The answer is complicated. If you want to just guess with fair accuracy, do what political campaigners do and rely on demographic statistics: ZIP code, age, gender, socio-economic status, educational attainment, religion, race, and consumer habits (e.g., liberals may have an aggregate preference to shop at one store compared to conservatives, and certain magazine subscriptions (The National Review vs. The Nation) are a dead giveaway). This is merely correlation, however, and explains nothing.

First, people don't like to challenge the status quo too much, so people are fairly likely to take on the ideology of their parents or the prevailing ideology of their community. I'd say conservatism tends to be more prevalent in rural communities and liberalism in urban communities because conservatism and traditionalism better fit the rhythms of an agrarian lifestyle while liberalism provides a framework for different people and ideas to mingle in peace.

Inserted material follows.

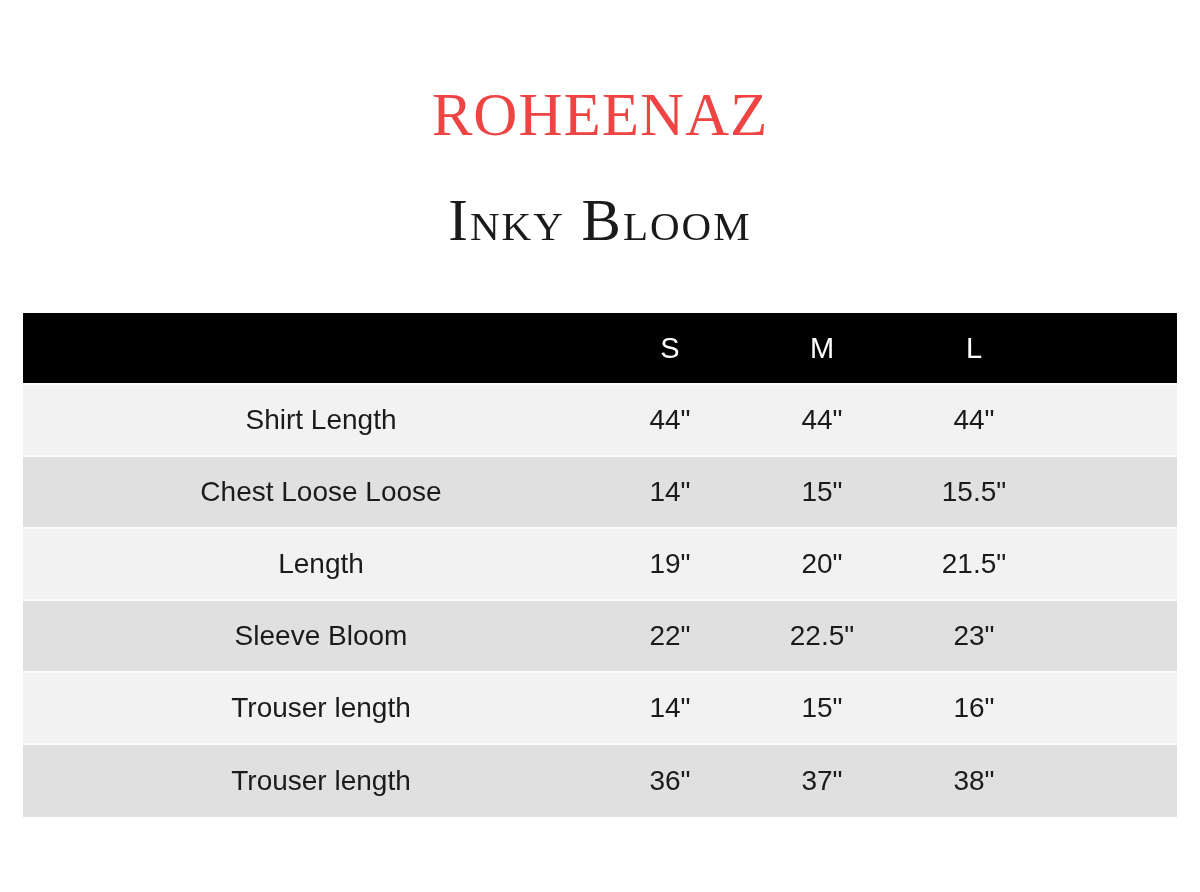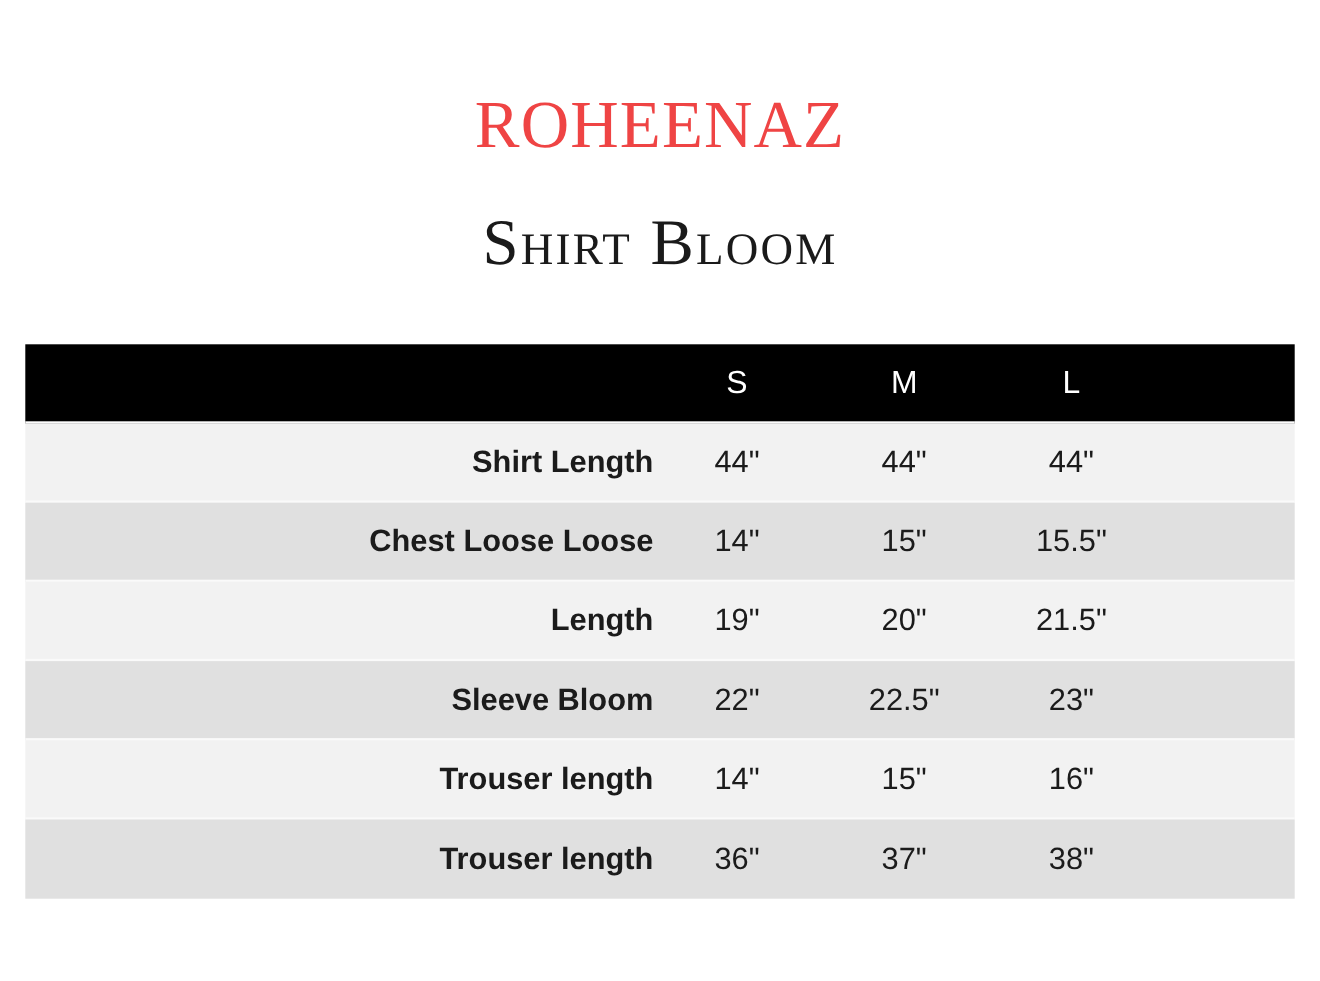"Shirt Bloom" div.product-title { text: Shirt -> Inky }
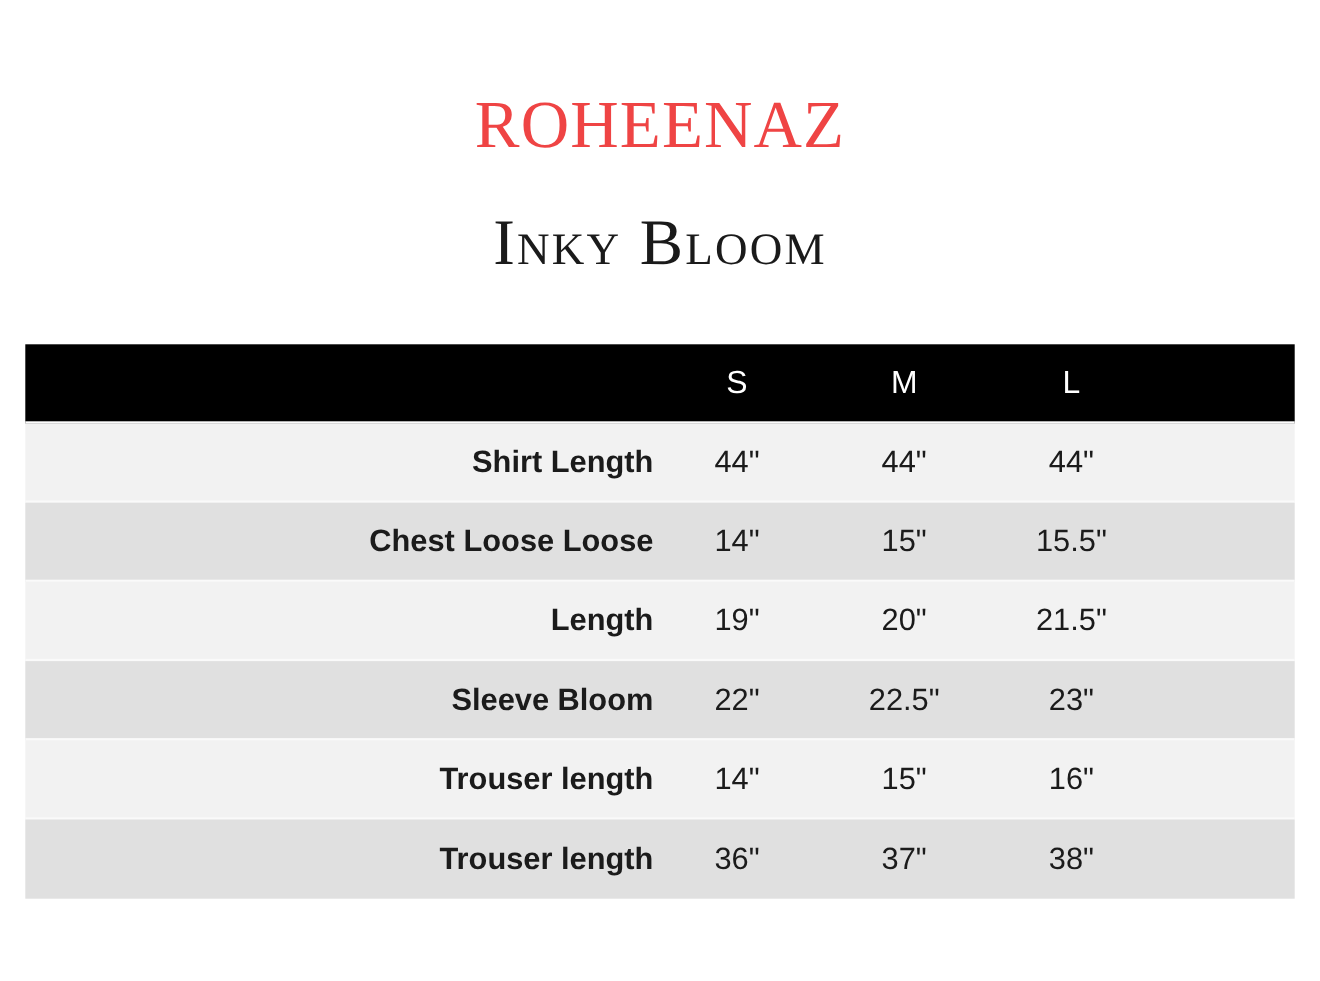"Shirt Length" .cell.label { font-weight: bold -> none; text-align: right -> center }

From that, we have identity politics and the culture wars. A person who strongly affiliates with their church (especially if it's of a fundamentalist or evangelical variety) is going to take the mission for Christian morals to the ballot box by voting Republican. Likewise, gay-rights activists, feminists, and others interested in minority civil rights are going to vote Democratic.

Economically, the different parties have platforms that may be more beneficial to different socio-economic groups and industries. Labor unions tend to support Democratic candidates, and much of the managerial class leans Republican; the people who aspire to the "American dream" by possessing a car and house may vote Republican because they see themselves as potentially rich CEOs in the future.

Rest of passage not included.